── Given information ──

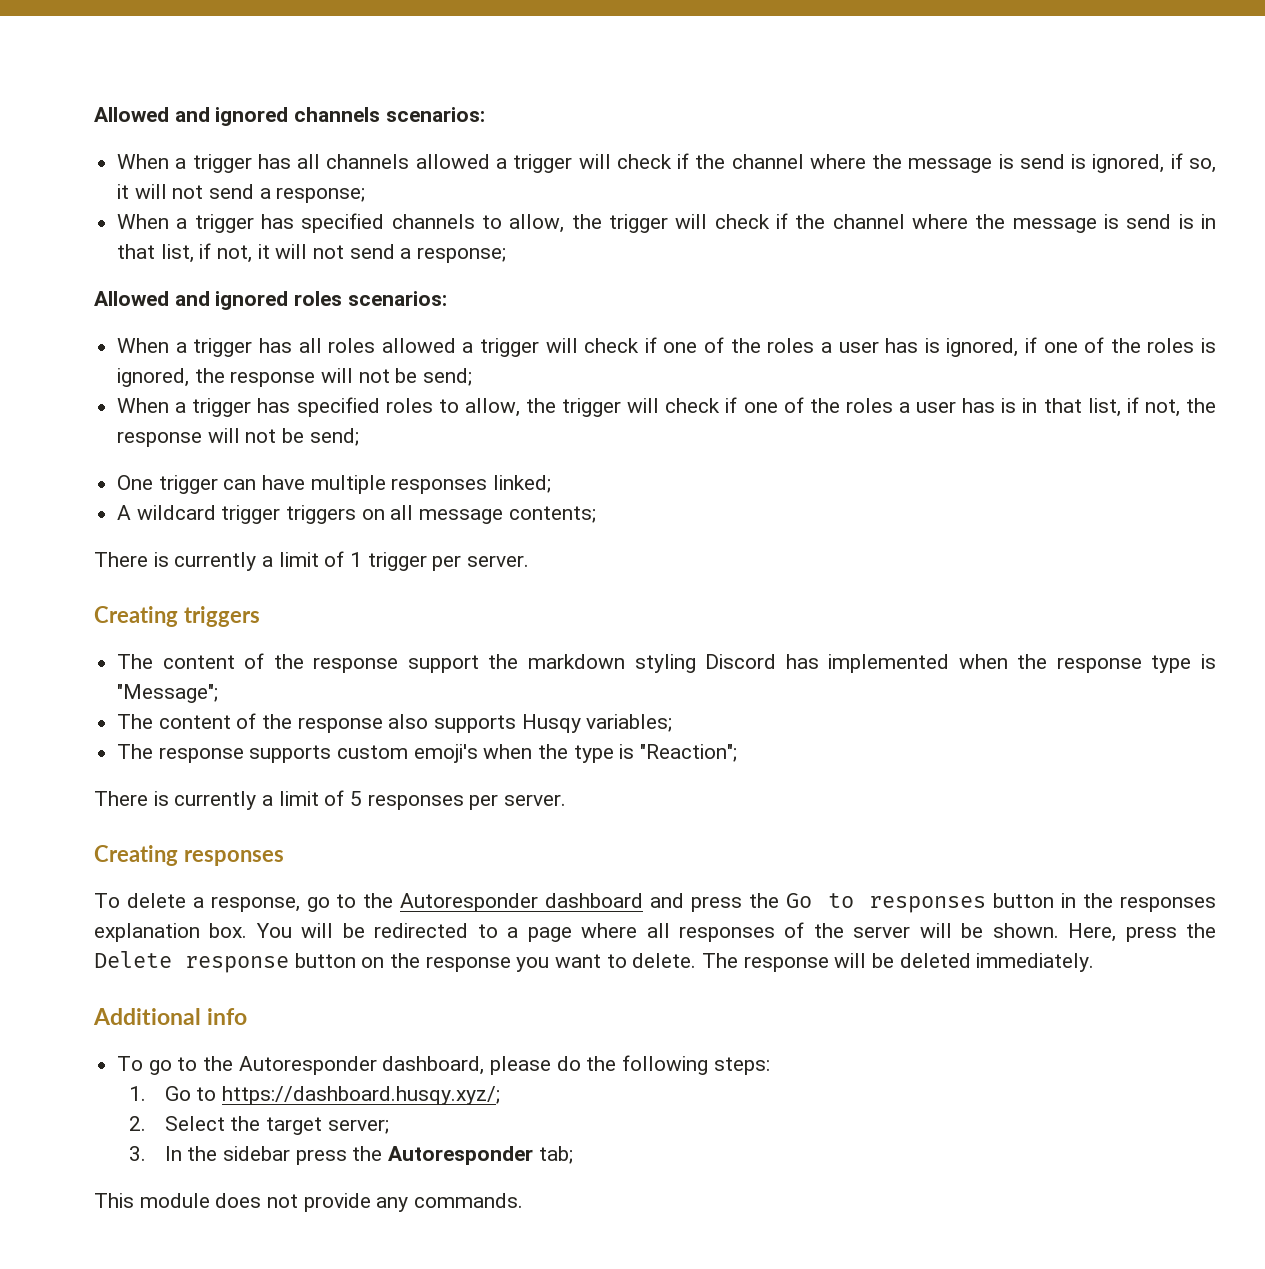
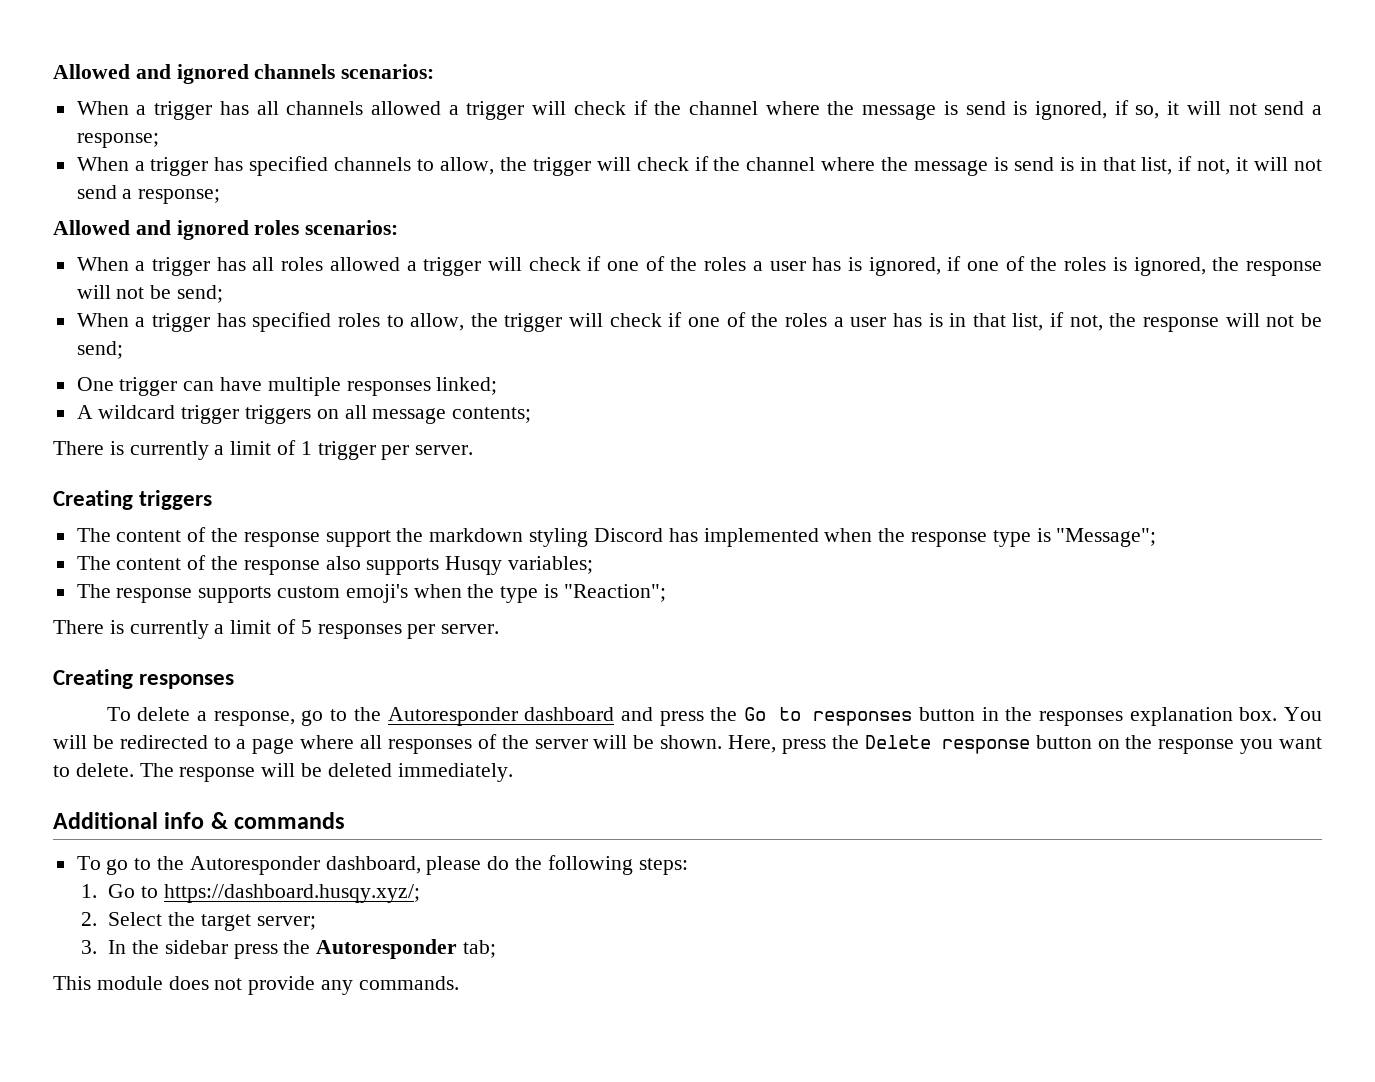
- Additional info
+ Additional info & commands

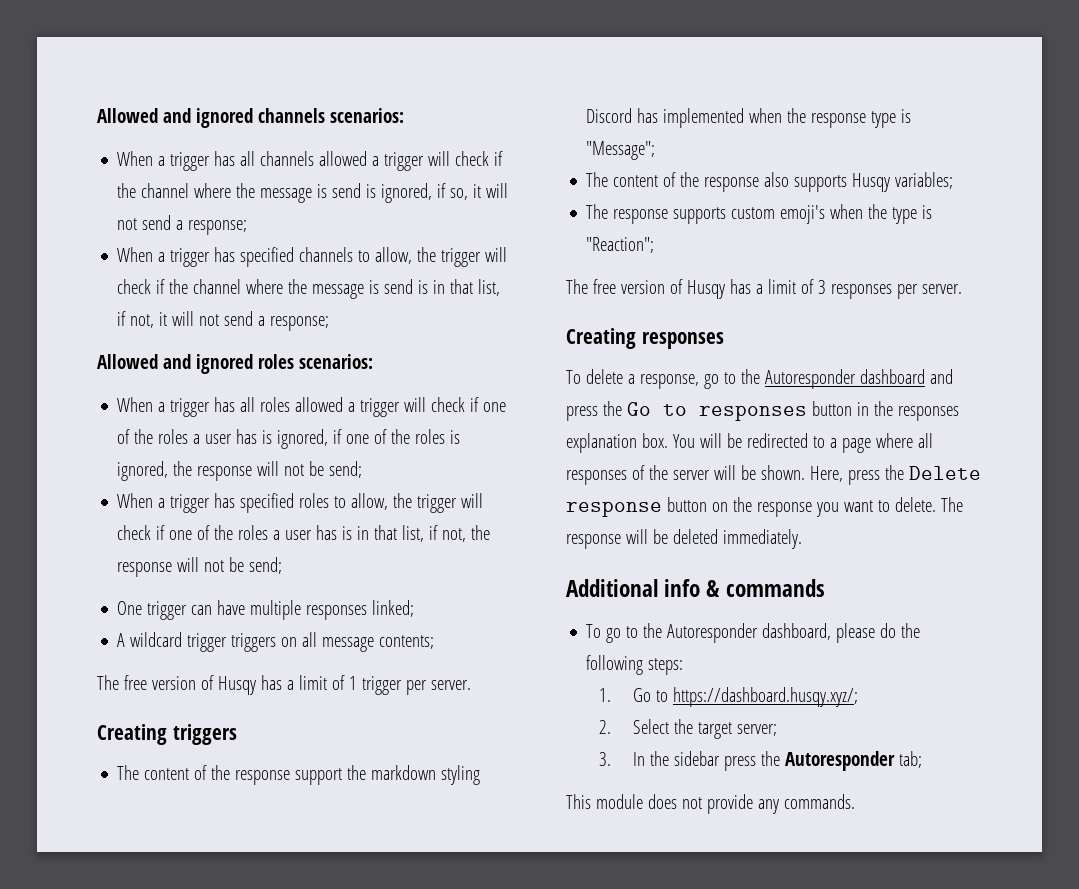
- There is currently a limit of 1 trigger per server.
+ The free version of Husqy has a limit of 1 trigger per server.
- There is currently a limit of 5 responses per server.
+ The free version of Husqy has a limit of 3 responses per server.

───

**Your objective**
Exactly as they appear above, write out all the entries, without pictures.

**Output for this task**
- Additional info
+ Additional info & commands

- There is currently a limit of 1 trigger per server.
+ The free version of Husqy has a limit of 1 trigger per server.
- There is currently a limit of 5 responses per server.
+ The free version of Husqy has a limit of 3 responses per server.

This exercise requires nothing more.